Gravitational wave stochastic background from cosmological particle decay
Bruce Allen

TL;DR
This paper explores the gravitational wave background generated by decaying dark matter particles in the early universe, predicting a flat spectrum that could dominate at high frequencies and discussing its potential observability.
Contribution
It introduces a model where decaying dark matter produces a stochastic GW background with a flat spectrum, including a novel calculation of the decay's direct contribution.
Findings
The GW background is frequency independent (flat) across a broad spectrum.
The background may dominate at frequencies above 10 GHz.

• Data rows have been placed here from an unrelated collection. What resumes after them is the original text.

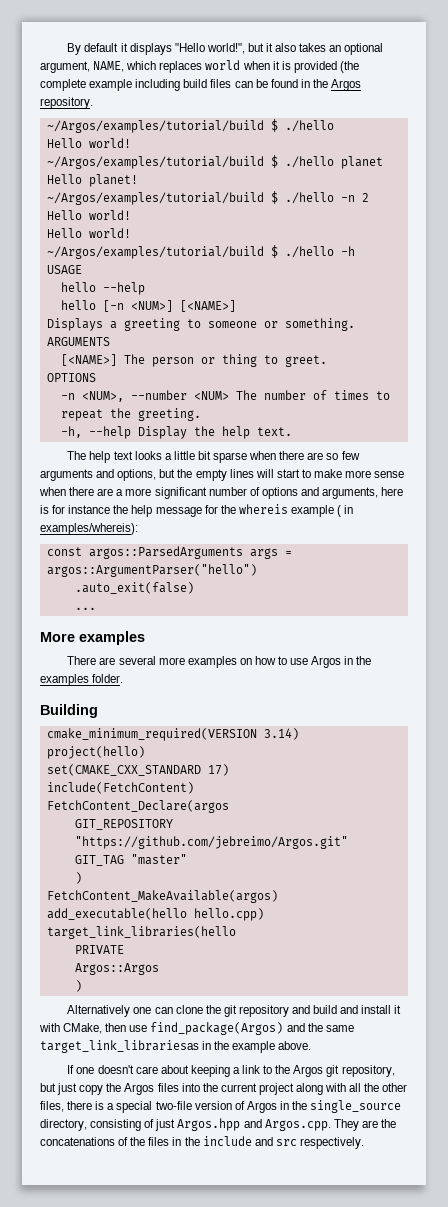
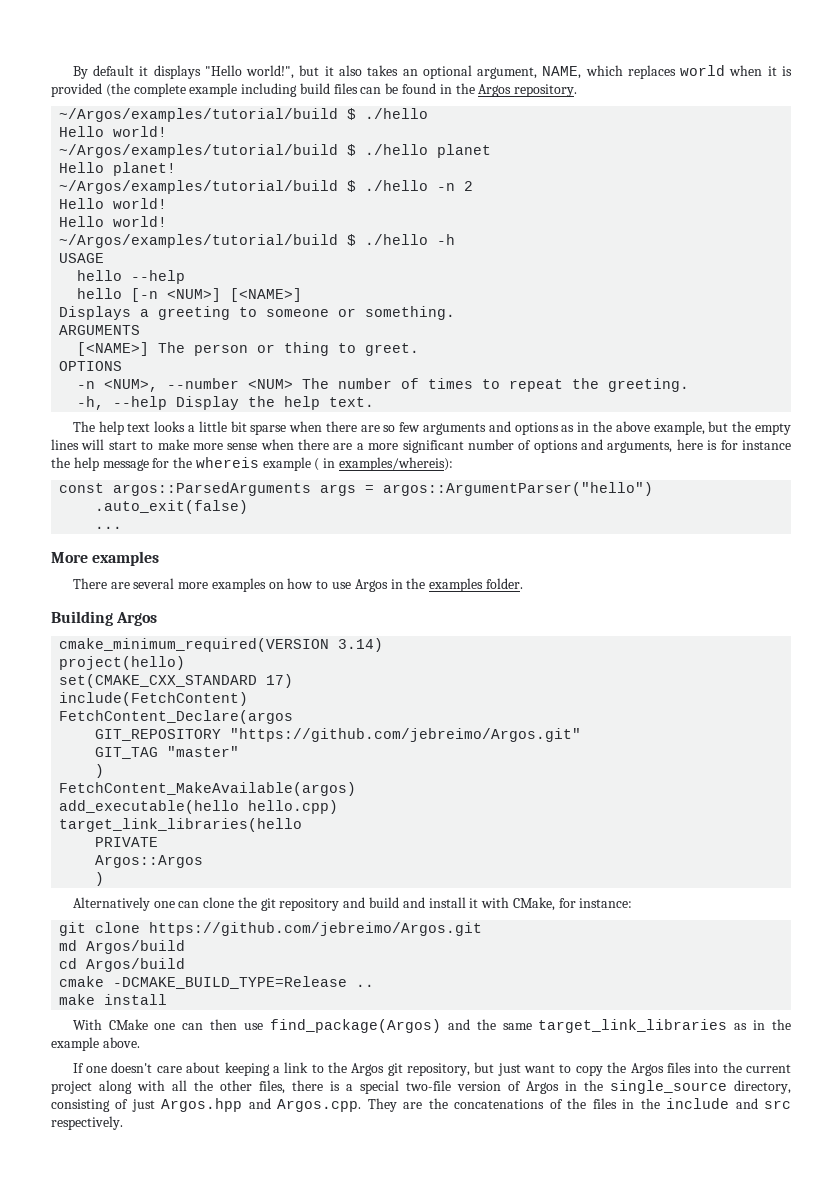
- The help text looks a little bit sparse when there are so few arguments and options, but the empty lines will start to make more sense when there are a more significant number of options and arguments, here is for instance the help message for the whereis example ( in examples/whereis):
+ The help text looks a little bit sparse when there are so few arguments and options as in the above example, but the empty lines will start to make more sense when there are a more significant number of options and arguments, here is for instance the help message for the whereis example ( in examples/whereis):
- Building
+ Building Argos
- Alternatively one can clone the git repository and build and install it with CMake, then use find_package(Argos) and the same target_link_librariesas in the example above.
+ Alternatively one can clone the git repository and build and install it with CMake, for instance:
+ git clone https://github.com/jebreimo/Argos.git
+ md Argos/build
+ cd Argos/build
+ cmake -DCMAKE_BUILD_TYPE=Release ..
+ make install
+ With CMake one can then use find_package(Argos) and the same target_link_libraries as in the example above.
- If one doesn't care about keeping a link to the Argos git repository, but just copy the Argos files into the current project along with all the other files, there is a special two-file version of Argos in the single_source directory, consisting of just Argos.hpp and Argos.cpp. They are the concatenations of the files in the include and src respectively.
+ If one doesn't care about keeping a link to the Argos git repository, but just want to copy the Argos files into the current project along with all the other files, there is a special two-file version of Argos in the single_source directory, consisting of just Argos.hpp and Argos.cpp. They are the concatenations of the files in the include and src respectively.

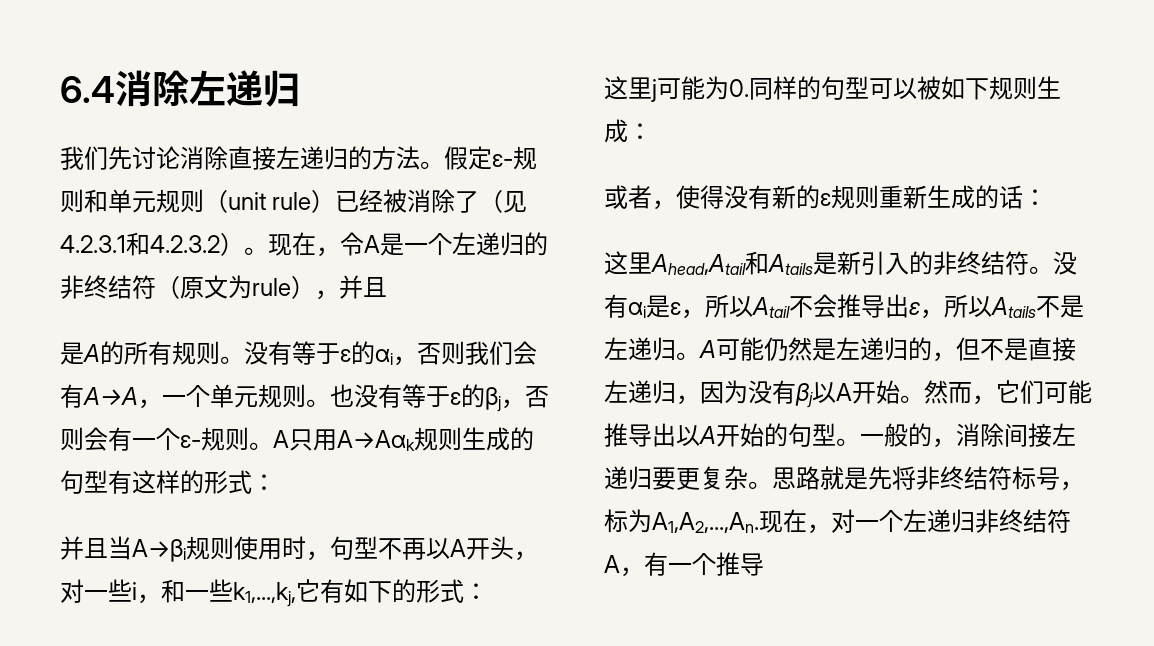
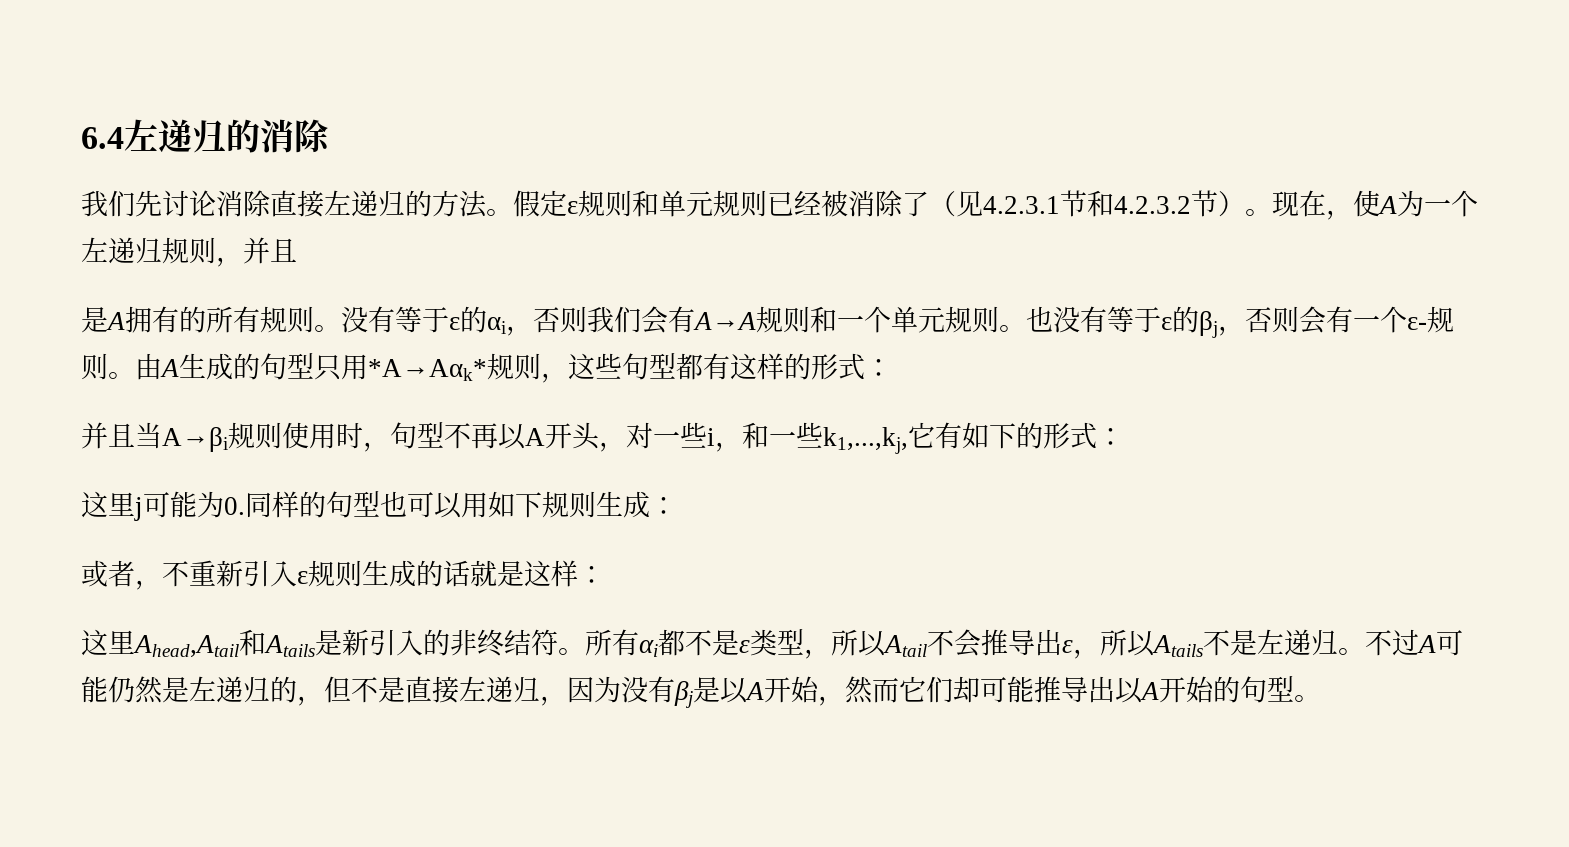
- 6.4消除左递归
+ 6.4左递归的消除
- 假定ε-规则和单元规则（unit rule）已经被消除了（见4.2.3.1和4.2.3.2）。
+ 假定ε规则和单元规则已经被消除了（见4.2.3.1节和4.2.3.2节）。
- 现在，令A是一个左递归的非终结符（原文为rule），并且
+ 现在，使A为一个左递归规则，并且
- 是A的所有规则。
+ 是A拥有的所有规则。
- 没有等于ε的αi，否则我们会有A→A，一个单元规则。
+ 没有等于ε的αi，否则我们会有A→A规则和一个单元规则。
- A只用A→Aαk规则生成的句型有这样的形式：
+ 由A生成的句型只用*A→Aαk*规则，这些句型都有这样的形式：
- 这里j可能为0.同样的句型可以被如下规则生成：
+ 这里j可能为0.同样的句型也可以用如下规则生成：
- 或者，使得没有新的ε规则重新生成的话：
+ 或者，不重新引入ε规则生成的话就是这样：
- 没有αi是ε，所以Atail不会推导出ε，所以Atails不是左递归。
+ 所有αi都不是ε类型，所以Atail不会推导出ε，所以Atails不是左递归。
- A可能仍然是左递归的，但不是直接左递归，因为没有βj以A开始。然而，它们可能推导出以A开始的句型。一般的，消除间接左递归要更复杂。思路就是先将非终结符标号，标为A1,A2,...,An.现在，对一个左递归非终结符A，有一个推导
+ 不过A可能仍然是左递归的，但不是直接左递归，因为没有βj是以A开始，然而它们却可能推导出以A开始的句型。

Decay of Planck-mass particles into gravitons contributes to the GW spectrum.
Abstract
We assume that the cosmological dark matter is composed of massive neutral scalar particles that decay into two massless particles. The decay produces a stochastic background of gravitational waves (GWs) via a 'memory effect' mechanism. We calculate the spectral amplitude and slope of the resulting background, which is frequency independent (flat). We discuss its potential observability and show that the resulting background might dominate the cosmological GW background at frequencies above about 10 GHz. Penrose has proposed a cosmological model in which dark matter particles have the Planck mass and decay into two gravitons. For these, the spectrum has an additional 'direct' contribution from the decay products, which we also calculate. At low frequencies, this direct contribution also has a flat spectrum but with a much smaller amplitude than the memory part.